▸ Directions for this task
Report each line of the entries that includes "font" by copying it.

▸ Records shown
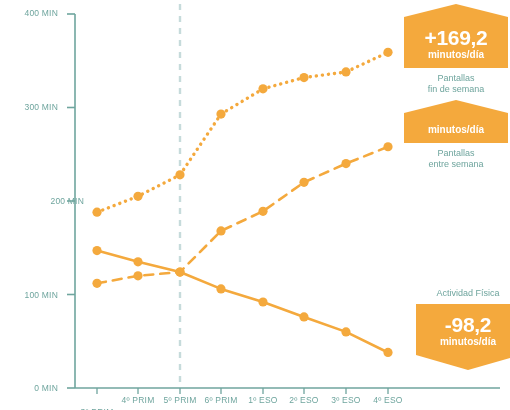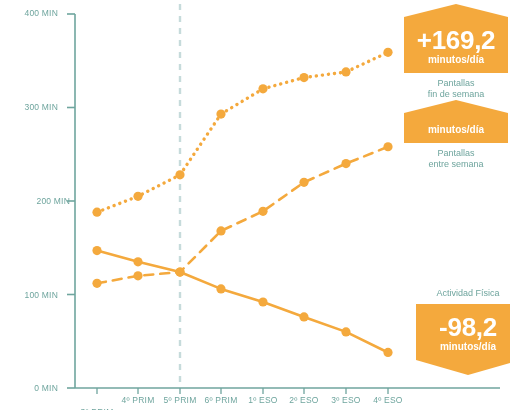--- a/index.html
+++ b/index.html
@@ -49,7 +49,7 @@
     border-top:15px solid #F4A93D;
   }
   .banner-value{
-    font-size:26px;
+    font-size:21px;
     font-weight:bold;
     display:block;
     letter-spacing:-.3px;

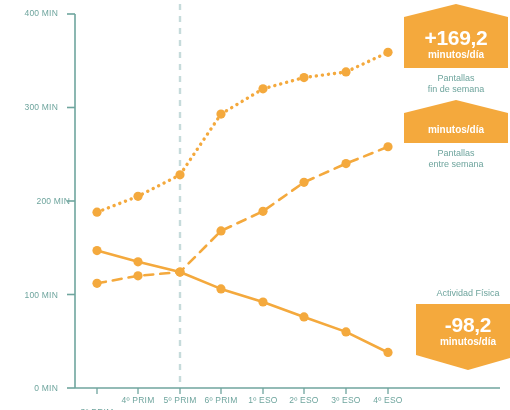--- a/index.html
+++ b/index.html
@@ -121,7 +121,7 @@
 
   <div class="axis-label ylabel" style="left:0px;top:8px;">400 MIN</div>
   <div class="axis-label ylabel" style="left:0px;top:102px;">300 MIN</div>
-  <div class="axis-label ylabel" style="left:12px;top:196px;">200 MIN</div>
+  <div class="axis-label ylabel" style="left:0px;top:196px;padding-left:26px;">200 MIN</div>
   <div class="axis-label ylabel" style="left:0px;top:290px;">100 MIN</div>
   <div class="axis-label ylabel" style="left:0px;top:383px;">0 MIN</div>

▸ Output of the task
-    font-size:26px;
+    font-size:21px;
     font-weight:bold;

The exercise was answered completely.